The House Relief Package Is Unnecessary

The House Relief Package Is Unnecessary

Daniel Lacalle 19/05/2020 6
The House Relief Package Is Unnecessary

The crisis caused by the forced shutdown of the economy has given us some important lessons.

Number one, shutting down the economy entirely is a dangerous experiment with important long-term implications. Number two, there is no such thing as “lives or the economy”.

Many countries have implemented support systems to address the pandemic while preserving the business and productive factory. South Korea, with less than 300 dead in a 51 million population, published an unemployment rate of 3.8% and its economy, closer to China than many, is estimated to fall less than 1% in 2020. South Korea is also a country with lower government spending to GDP and lower healthcare spending per capita than the average of leading nations and the OECD. They are just better at managing.

A similar success in providing health support, managing the health crisis and keeping the business and economic fabric alive can be seen in Singapore, Taiwan, Austria, Switzerland, Denmark, Sweden, and other nations. It is not “lives or the economy”, it is “lives and the economy”. The voices that demand “Open America Now” are right, and the government is working to reopen the economy quickly, safely, and effectively.

The United States faces a deep contraction, massive job losses, and mounting debt. However, the nation can recover and prevent long-term depression. The V-shaped recovery may now be elusive, but the nation can recover at a reasonably fast pace and quicker than the eurozone or Japan if the government avoids copying those two examples. If the United States follows the path of massive intervention, huge government spending, and negative rates, American citizens may realize that copying Japan and the eurozone delivers Japan and eurozone-style stagnation.

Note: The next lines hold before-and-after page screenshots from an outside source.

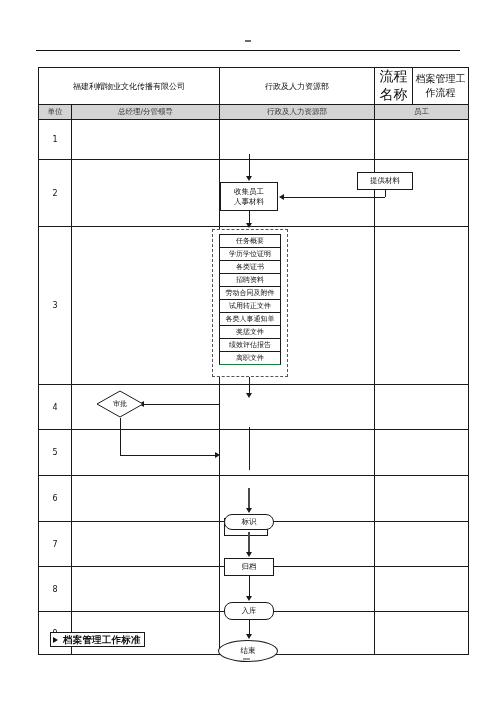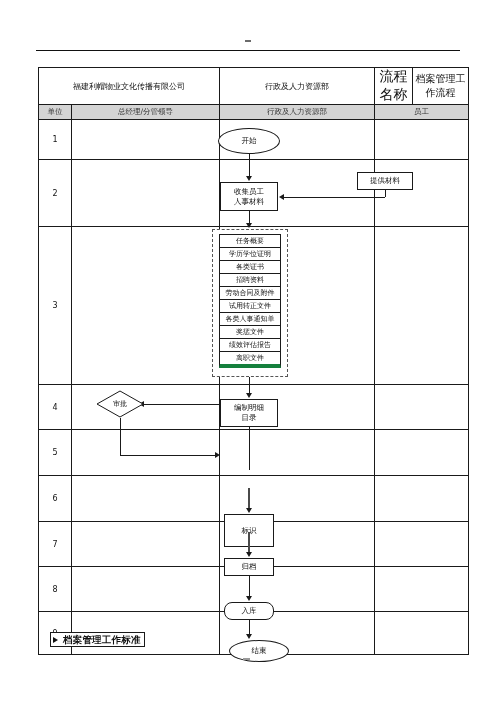--- a/index.html
+++ b/index.html
@@ -106,21 +106,21 @@
     padding:4px 6px;
     box-sizing:border-box;
   }
   .doclist .item{
     border:1px solid #1a1a1a;
     border-bottom:none;
     font-size:7px;line-height:12px;height:12px;
     text-align:center;color:#111;
     background:#fff;
   }
-  .doclist .item:last-child{border-bottom:4px solid #15803d;}
+  .doclist .item:last-child{border-bottom:1px solid #15803d;}
 
   
   .ln{position:absolute;background:#1a1a1a;}
   .ln.v{width:1px;}
   .ln.h{height:1px;}
   .ln.thick{background:#4a4a4a;width:2px;}
   .arrow{position:absolute;width:0;height:0;}
   .arrow.down{border-left:3.5px solid transparent;border-right:3.5px solid transparent;border-top:5px solid #1a1a1a;}
   .arrow.left{border-top:3.5px solid transparent;border-bottom:3.5px solid transparent;border-right:5px solid #1a1a1a;}
   .arrow.right{border-top:3.5px solid transparent;border-bottom:3.5px solid transparent;border-left:5px solid #1a1a1a;}
@@ -215,23 +215,20 @@
         <td class="node-no" style="height:42px">9</td>
         <td class="lane-cell"></td>
           <td class="lane-cell"></td>
           <td class="lane-cell"></td>
       </tr>
     </tbody>
   </table>
 
   <div class="canvas">
 
-    <div class="shape ellipse" style="left:184px;top:18px;width:62px;height:26px;">
-      <span>开始</span>
-    </div>
 
     <div class="ln v" style="left:215px;top:44px;height:24px;"></div>
     <div class="arrow down" style="left:211.5px;top:66px;"></div>
 
     <div class="shape box" style="left:186px;top:72px;width:58px;height:29px;flex-direction:column;">
       <span>收集员工</span>
       <span>人事材料</span>
     </div>
 
     <div class="shape box" style="left:323px;top:62px;width:56px;height:18px;justify-content:center;">
@@ -254,24 +251,20 @@
       <div class="item">试用转正文件</div>
       <div class="item">各类人事通知单</div>
       <div class="item">奖惩文件</div>
       <div class="item">绩效评估报告</div>
       <div class="item">离职文件</div>
     </div>
 
     <div class="ln v" style="left:215px;top:267px;height:18px;"></div>
     <div class="arrow down" style="left:211.5px;top:283px;"></div>
 
-    <div class="shape box" style="left:186px;top:289px;width:58px;height:28px;flex-direction:column;">
-      <span>编制明细</span>
-      <span>目录</span>
-    </div>
 
     <div class="ln h" style="left:110px;top:294px;width:76px;"></div>
     <div class="arrow left" style="left:105px;top:290.5px;"></div>
 
     <div class="diamond-wrap" style="left:62px;top:280px;width:48px;height:28px;">
       <svg class="diamond" width="48" height="28" viewBox="0 0 48 28">
         <polygon points="24,1 47,14 24,27 1,14" fill="#ffffff" stroke="#1a1a1a" stroke-width="1"></polygon>
       </svg>
       <div class="diamond-label">审批</div>
     </div>
@@ -281,39 +274,39 @@
     <div class="arrow right" style="left:181px;top:341.5px;"></div>
 
     <div class="ln v" style="left:215px;top:317px;height:43px;"></div>
 
     <div class="shape box" style="left:190px;top:360px;width:44px;height:18px;margin-top:48px;">
       <span>编号</span>
     </div>
     <div class="ln v thick" style="left:214px;top:378px;height:22px;"></div>
     <div class="arrow down" style="left:211.5px;top:398px;"></div>
 
-    <div class="shape box" style="left:190px;top:404px;width:50px;height:33px;">
+    <div class="shape box" style="left:190px;top:404px;width:50px;height:16px;border-radius:8px;">
       <span>标识</span>
     </div>
     <div class="ln v thick" style="left:214px;top:422px;height:22px;"></div>
     <div class="arrow down" style="left:211.5px;top:442px;"></div>
 
     <div class="shape box" style="left:190px;top:448px;width:50px;height:18px;">
       <span>归档</span>
     </div>
     <div class="ln v" style="left:215px;top:466px;height:22px;"></div>
     <div class="arrow down" style="left:211.5px;top:486px;"></div>
 
     <div class="shape box" style="left:190px;top:492px;width:50px;height:18px;border-radius:8px;">
       <span>入库</span>
     </div>
     <div class="ln v" style="left:215px;top:510px;height:16px;"></div>
     <div class="arrow down" style="left:211.5px;top:524px;"></div>
 
-    <div class="shape ellipse" style="left:195px;top:530px;width:60px;height:22px;">
+    <div class="shape ellipse" style="left:184px;top:530px;width:60px;height:22px;">
       <span>结束</span>
     </div>
 
   </div>
 
   <div class="heading" id="heading-bottom">
     <span class="tri"></span>
     <span>档案管理工作标准</span>
   </div>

A large stimulus bill has been passed, but this may prove ineffective if the shutdown remains. The little demand that the stimulus plan may incentivize will go to sectors that already had overcapacity, while the bleeding in sectors that had no debt or access to subsidies remains.

In many cases, stimulus creates demand in the wrong areas, while the job losses and business closings rise exponentially in the sectors that are most impacted by the shutdown. The April jobs report signals a few risks to a rapid recovery. 80% of the jobs lost are classified as temporary. That is a good thing. However, a prolonged shutdown may move those unemployed figures to permanent. 7.7 million jobs were lost in Leisure and Hospitaliy, 5.5 of which came from bars and restaurants. Those jobs will not come back if the lockdown remains or if the return to activity includes severe restrictions. That is why it is so important to learn from the example of nations that have successfully managed to keep the economy open and provide equipment and protocols to guarantee the health of citizens.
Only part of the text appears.